> _Data supplied_:
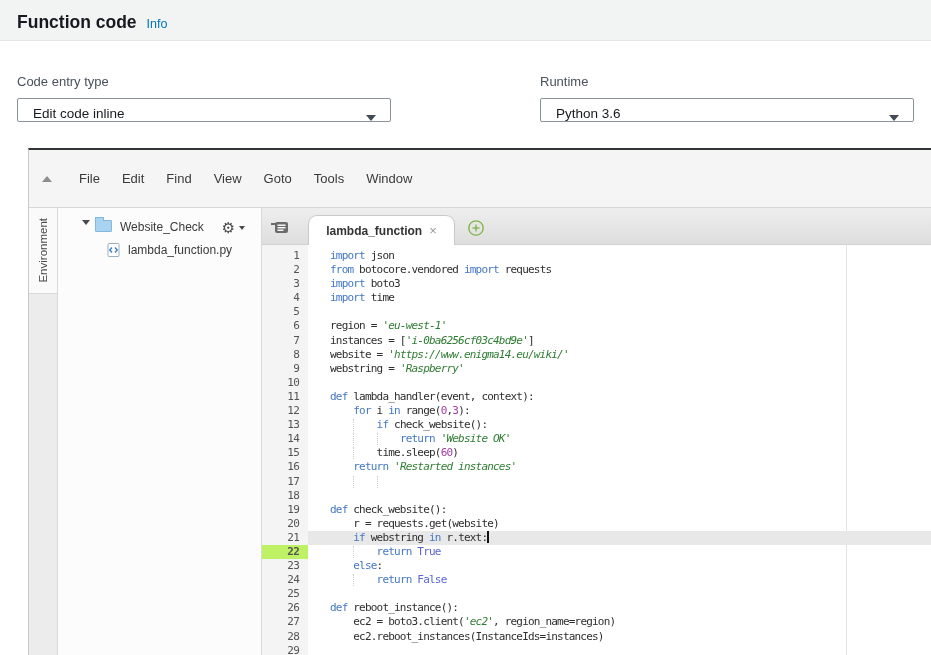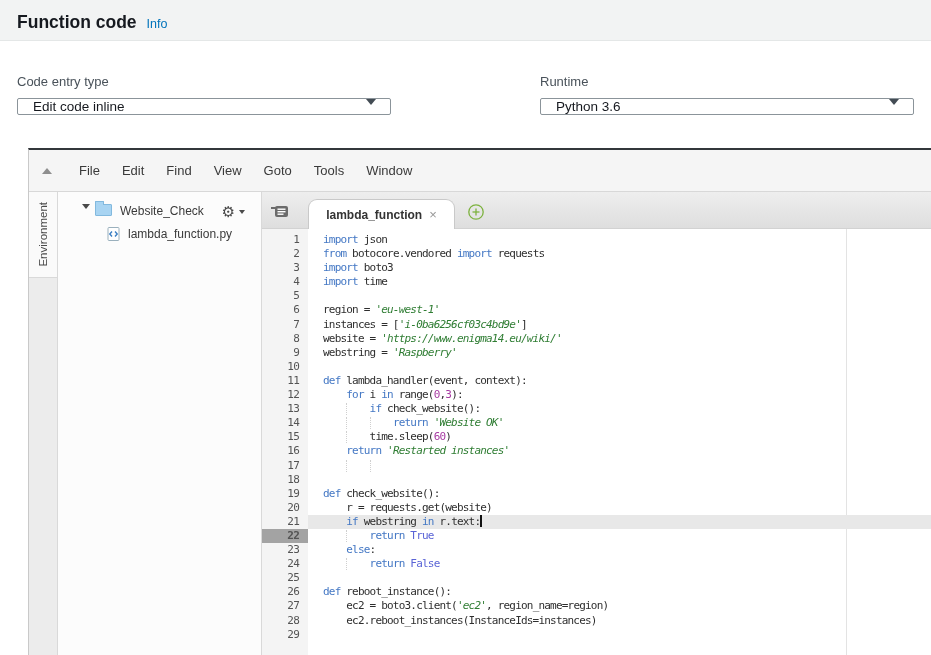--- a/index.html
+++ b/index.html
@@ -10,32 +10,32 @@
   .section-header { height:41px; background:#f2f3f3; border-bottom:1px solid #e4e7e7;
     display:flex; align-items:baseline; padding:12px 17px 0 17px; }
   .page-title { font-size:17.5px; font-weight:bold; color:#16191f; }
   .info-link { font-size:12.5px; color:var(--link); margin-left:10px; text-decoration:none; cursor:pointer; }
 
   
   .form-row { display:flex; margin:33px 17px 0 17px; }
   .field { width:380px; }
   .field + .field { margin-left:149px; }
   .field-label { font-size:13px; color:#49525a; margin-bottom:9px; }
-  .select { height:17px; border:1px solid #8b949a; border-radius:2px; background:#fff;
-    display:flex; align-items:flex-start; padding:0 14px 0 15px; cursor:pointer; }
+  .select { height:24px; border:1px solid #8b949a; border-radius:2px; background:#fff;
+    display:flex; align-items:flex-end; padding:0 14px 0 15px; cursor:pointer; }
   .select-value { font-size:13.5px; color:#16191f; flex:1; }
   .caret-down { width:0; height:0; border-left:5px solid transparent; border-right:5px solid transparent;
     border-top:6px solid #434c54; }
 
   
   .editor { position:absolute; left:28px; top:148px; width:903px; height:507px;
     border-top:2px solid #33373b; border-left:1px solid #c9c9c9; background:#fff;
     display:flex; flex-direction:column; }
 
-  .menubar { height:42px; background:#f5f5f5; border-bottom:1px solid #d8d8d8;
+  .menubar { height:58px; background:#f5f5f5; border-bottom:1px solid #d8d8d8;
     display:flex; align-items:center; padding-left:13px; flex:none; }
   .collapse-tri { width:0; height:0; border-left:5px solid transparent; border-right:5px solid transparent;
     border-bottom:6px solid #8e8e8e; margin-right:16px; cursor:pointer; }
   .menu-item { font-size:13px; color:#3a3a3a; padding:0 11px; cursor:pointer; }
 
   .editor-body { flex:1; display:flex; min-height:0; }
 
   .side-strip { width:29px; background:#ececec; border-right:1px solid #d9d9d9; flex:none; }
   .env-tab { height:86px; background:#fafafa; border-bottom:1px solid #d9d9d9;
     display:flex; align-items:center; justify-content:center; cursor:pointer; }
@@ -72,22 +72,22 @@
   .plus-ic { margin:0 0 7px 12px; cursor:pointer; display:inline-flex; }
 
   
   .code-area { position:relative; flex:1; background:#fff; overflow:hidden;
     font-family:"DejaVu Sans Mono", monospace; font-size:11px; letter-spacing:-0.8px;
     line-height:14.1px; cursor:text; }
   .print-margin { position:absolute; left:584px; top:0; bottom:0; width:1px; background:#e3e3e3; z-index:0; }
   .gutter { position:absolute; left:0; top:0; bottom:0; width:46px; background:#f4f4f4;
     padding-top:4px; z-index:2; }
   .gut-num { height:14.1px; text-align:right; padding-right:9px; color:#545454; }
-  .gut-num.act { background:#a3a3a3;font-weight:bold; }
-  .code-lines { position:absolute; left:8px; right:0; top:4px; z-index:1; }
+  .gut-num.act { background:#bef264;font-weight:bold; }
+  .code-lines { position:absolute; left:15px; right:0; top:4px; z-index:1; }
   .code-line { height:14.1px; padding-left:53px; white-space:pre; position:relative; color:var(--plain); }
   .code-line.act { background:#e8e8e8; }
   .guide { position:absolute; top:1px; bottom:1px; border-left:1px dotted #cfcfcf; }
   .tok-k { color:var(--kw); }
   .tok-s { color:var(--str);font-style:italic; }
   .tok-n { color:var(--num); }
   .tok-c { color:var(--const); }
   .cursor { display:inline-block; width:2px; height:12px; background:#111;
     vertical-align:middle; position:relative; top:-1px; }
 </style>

---

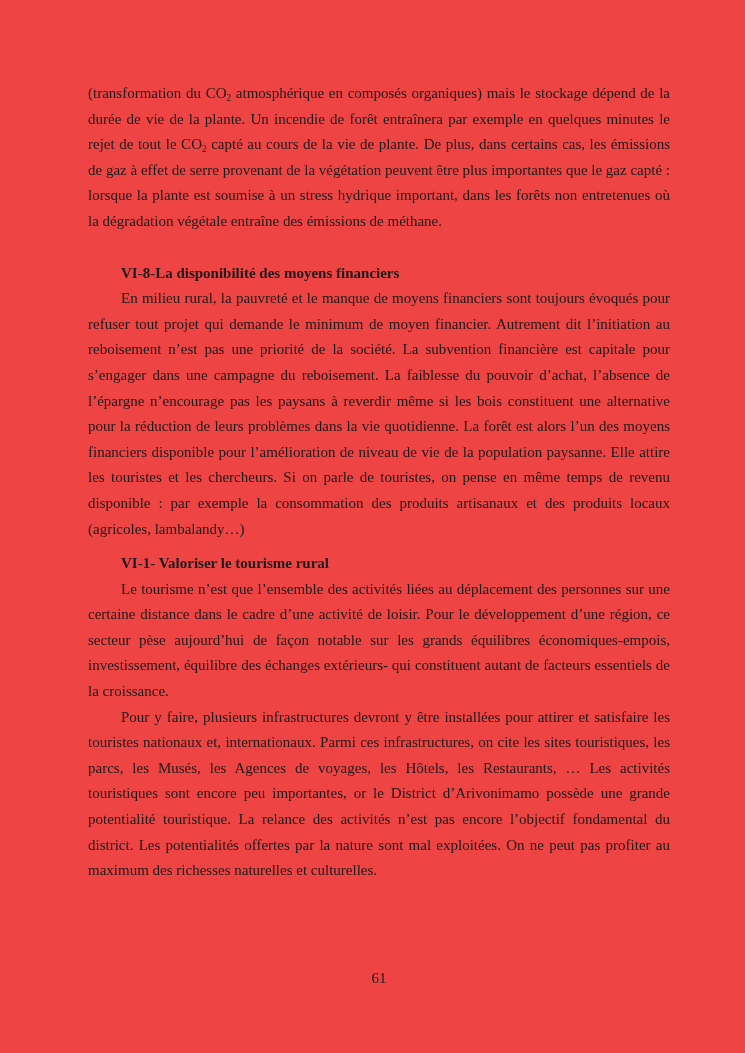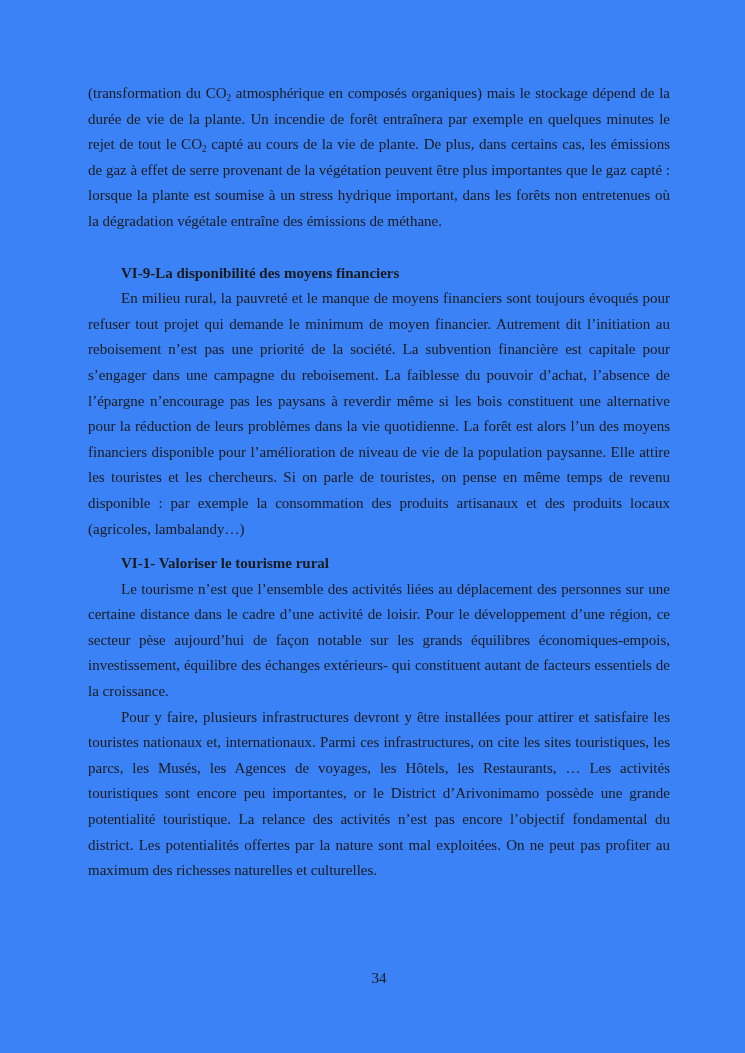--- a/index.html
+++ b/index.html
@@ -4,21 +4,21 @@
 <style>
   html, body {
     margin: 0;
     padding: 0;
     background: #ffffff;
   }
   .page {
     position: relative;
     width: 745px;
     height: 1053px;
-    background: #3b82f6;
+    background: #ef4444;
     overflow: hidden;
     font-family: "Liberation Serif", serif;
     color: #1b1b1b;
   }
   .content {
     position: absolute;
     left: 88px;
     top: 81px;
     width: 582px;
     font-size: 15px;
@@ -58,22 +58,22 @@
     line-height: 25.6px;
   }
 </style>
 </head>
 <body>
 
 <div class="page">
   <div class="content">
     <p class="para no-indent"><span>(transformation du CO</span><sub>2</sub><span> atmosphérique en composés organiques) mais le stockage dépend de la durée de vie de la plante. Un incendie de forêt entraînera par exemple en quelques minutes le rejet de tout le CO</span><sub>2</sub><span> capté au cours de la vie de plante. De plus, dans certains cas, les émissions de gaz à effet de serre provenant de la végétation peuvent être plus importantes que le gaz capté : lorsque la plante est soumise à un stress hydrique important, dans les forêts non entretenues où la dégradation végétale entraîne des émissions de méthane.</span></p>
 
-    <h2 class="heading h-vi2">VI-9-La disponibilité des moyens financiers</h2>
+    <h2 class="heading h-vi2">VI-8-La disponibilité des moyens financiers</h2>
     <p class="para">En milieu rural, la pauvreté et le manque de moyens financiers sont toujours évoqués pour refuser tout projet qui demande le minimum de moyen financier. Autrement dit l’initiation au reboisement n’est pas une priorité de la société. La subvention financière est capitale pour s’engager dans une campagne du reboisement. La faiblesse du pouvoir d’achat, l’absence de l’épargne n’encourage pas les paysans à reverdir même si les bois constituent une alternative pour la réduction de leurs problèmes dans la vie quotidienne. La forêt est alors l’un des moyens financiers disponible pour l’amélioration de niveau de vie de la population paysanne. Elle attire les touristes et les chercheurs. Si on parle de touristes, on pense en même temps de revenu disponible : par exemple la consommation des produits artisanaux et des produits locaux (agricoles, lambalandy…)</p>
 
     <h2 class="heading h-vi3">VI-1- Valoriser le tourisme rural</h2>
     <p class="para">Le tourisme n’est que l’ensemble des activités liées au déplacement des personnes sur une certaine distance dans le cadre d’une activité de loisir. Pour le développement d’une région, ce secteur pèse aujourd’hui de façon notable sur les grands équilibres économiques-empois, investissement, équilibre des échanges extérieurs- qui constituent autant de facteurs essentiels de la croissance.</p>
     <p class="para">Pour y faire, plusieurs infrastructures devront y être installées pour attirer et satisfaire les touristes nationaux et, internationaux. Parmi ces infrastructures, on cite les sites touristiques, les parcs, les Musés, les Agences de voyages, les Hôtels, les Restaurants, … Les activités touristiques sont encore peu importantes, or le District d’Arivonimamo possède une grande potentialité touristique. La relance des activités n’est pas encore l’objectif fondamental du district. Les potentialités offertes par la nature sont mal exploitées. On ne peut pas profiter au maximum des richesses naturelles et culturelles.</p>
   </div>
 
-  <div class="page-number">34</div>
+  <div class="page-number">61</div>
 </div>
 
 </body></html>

--

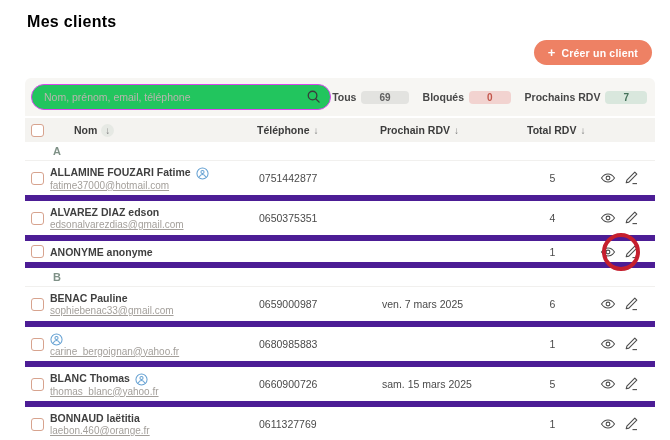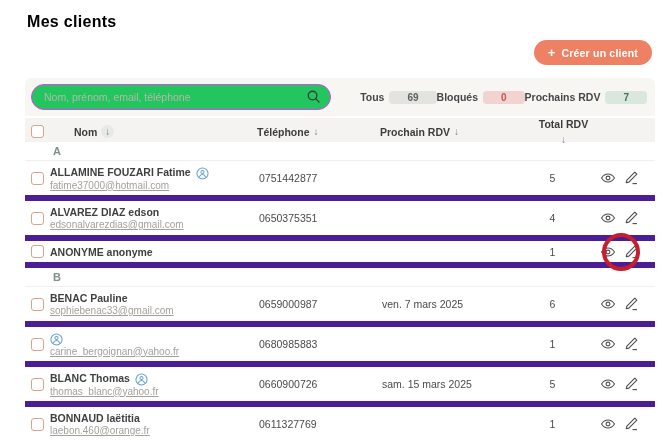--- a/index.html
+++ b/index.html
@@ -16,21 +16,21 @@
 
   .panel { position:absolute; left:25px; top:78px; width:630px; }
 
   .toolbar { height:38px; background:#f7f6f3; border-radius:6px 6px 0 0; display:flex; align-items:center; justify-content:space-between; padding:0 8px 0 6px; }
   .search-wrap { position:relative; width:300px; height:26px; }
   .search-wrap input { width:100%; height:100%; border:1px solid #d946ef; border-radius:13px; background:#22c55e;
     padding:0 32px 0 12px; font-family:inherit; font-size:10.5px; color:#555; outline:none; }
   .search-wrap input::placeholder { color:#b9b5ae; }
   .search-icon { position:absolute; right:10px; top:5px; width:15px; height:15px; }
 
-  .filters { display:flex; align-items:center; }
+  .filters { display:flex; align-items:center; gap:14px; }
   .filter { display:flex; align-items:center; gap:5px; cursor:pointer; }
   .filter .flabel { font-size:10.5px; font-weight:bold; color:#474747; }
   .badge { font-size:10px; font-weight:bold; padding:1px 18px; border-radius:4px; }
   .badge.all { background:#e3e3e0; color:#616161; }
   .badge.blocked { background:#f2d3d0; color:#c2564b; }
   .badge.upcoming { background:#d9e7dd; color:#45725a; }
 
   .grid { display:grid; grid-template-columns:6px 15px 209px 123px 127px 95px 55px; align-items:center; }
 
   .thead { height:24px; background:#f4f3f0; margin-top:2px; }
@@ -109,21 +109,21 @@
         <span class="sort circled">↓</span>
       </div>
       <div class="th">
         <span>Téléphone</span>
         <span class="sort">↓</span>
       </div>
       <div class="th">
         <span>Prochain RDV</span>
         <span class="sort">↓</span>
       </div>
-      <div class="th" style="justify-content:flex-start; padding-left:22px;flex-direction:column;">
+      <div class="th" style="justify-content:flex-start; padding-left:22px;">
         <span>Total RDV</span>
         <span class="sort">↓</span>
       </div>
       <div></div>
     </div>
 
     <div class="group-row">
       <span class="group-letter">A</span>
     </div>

> _Assigned task_:
Show all lines in the preceding material that have "body" in them.

> _Output of the task_:
   .editor-body { flex:1; display:flex; min-height:0; }
   html, body {
 <body>
 </body></html>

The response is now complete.